▶ [Exercise description]
Give back the full listing that follows exactly as it reads.

▶ [Extracted data]
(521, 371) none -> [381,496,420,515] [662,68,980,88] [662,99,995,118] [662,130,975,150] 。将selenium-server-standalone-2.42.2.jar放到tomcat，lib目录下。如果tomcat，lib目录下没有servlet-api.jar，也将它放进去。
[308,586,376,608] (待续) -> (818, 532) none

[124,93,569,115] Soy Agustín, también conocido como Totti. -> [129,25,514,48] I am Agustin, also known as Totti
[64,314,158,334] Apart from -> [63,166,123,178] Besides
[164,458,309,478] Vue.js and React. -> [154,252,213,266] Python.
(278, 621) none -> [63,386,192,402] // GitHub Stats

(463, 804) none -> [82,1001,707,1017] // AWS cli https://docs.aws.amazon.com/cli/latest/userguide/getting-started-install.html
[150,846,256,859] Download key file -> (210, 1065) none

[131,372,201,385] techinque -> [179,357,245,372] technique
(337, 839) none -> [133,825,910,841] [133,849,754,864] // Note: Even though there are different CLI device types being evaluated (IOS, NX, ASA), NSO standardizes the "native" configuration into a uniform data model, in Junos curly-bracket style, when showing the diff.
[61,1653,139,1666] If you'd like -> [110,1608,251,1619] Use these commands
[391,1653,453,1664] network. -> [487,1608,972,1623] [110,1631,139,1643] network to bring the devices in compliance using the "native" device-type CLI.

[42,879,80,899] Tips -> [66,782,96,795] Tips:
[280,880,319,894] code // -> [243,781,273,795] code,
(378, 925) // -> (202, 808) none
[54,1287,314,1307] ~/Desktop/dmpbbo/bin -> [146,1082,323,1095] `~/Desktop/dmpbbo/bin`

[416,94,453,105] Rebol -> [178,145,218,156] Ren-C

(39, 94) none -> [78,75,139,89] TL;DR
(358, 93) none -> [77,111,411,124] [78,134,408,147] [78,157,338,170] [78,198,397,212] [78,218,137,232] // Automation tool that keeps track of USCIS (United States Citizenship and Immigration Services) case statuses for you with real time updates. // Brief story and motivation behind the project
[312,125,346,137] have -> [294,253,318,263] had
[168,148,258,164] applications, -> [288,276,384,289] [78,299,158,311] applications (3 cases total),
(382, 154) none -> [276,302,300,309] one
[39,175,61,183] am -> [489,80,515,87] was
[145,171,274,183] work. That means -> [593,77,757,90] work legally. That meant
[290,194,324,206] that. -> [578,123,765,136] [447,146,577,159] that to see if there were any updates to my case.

▶ [Exercise answer]
(521, 371) none -> [381,496,420,515] [662,68,980,88] [662,99,995,118] [662,130,975,150] 。将selenium-server-standalone-2.42.2.jar放到tomcat，lib目录下。如果tomcat，lib目录下没有servlet-api.jar，也将它放进去。
[308,586,376,608] (待续) -> (818, 532) none

[124,93,569,115] Soy Agustín, también conocido como Totti. -> [129,25,514,48] I am Agustin, also known as Totti
[64,314,158,334] Apart from -> [63,166,123,178] Besides
[164,458,309,478] Vue.js and React. -> [154,252,213,266] Python.
(278, 621) none -> [63,386,192,402] // GitHub Stats

(463, 804) none -> [82,1001,707,1017] // AWS cli https://docs.aws.amazon.com/cli/latest/userguide/getting-started-install.html
[150,846,256,859] Download key file -> (210, 1065) none

[131,372,201,385] techinque -> [179,357,245,372] technique
(337, 839) none -> [133,825,910,841] [133,849,754,864] // Note: Even though there are different CLI device types being evaluated (IOS, NX, ASA), NSO standardizes the "native" configuration into a uniform data model, in Junos curly-bracket style, when showing the diff.
[61,1653,139,1666] If you'd like -> [110,1608,251,1619] Use these commands
[391,1653,453,1664] network. -> [487,1608,972,1623] [110,1631,139,1643] network to bring the devices in compliance using the "native" device-type CLI.

[42,879,80,899] Tips -> [66,782,96,795] Tips:
[280,880,319,894] code // -> [243,781,273,795] code,
(378, 925) // -> (202, 808) none
[54,1287,314,1307] ~/Desktop/dmpbbo/bin -> [146,1082,323,1095] `~/Desktop/dmpbbo/bin`

[416,94,453,105] Rebol -> [178,145,218,156] Ren-C

(39, 94) none -> [78,75,139,89] TL;DR
(358, 93) none -> [77,111,411,124] [78,134,408,147] [78,157,338,170] [78,198,397,212] [78,218,137,232] // Automation tool that keeps track of USCIS (United States Citizenship and Immigration Services) case statuses for you with real time updates. // Brief story and motivation behind the project
[312,125,346,137] have -> [294,253,318,263] had
[168,148,258,164] applications, -> [288,276,384,289] [78,299,158,311] applications (3 cases total),
(382, 154) none -> [276,302,300,309] one
[39,175,61,183] am -> [489,80,515,87] was
[145,171,274,183] work. That means -> [593,77,757,90] work legally. That meant
[290,194,324,206] that. -> [578,123,765,136] [447,146,577,159] that to see if there were any updates to my case.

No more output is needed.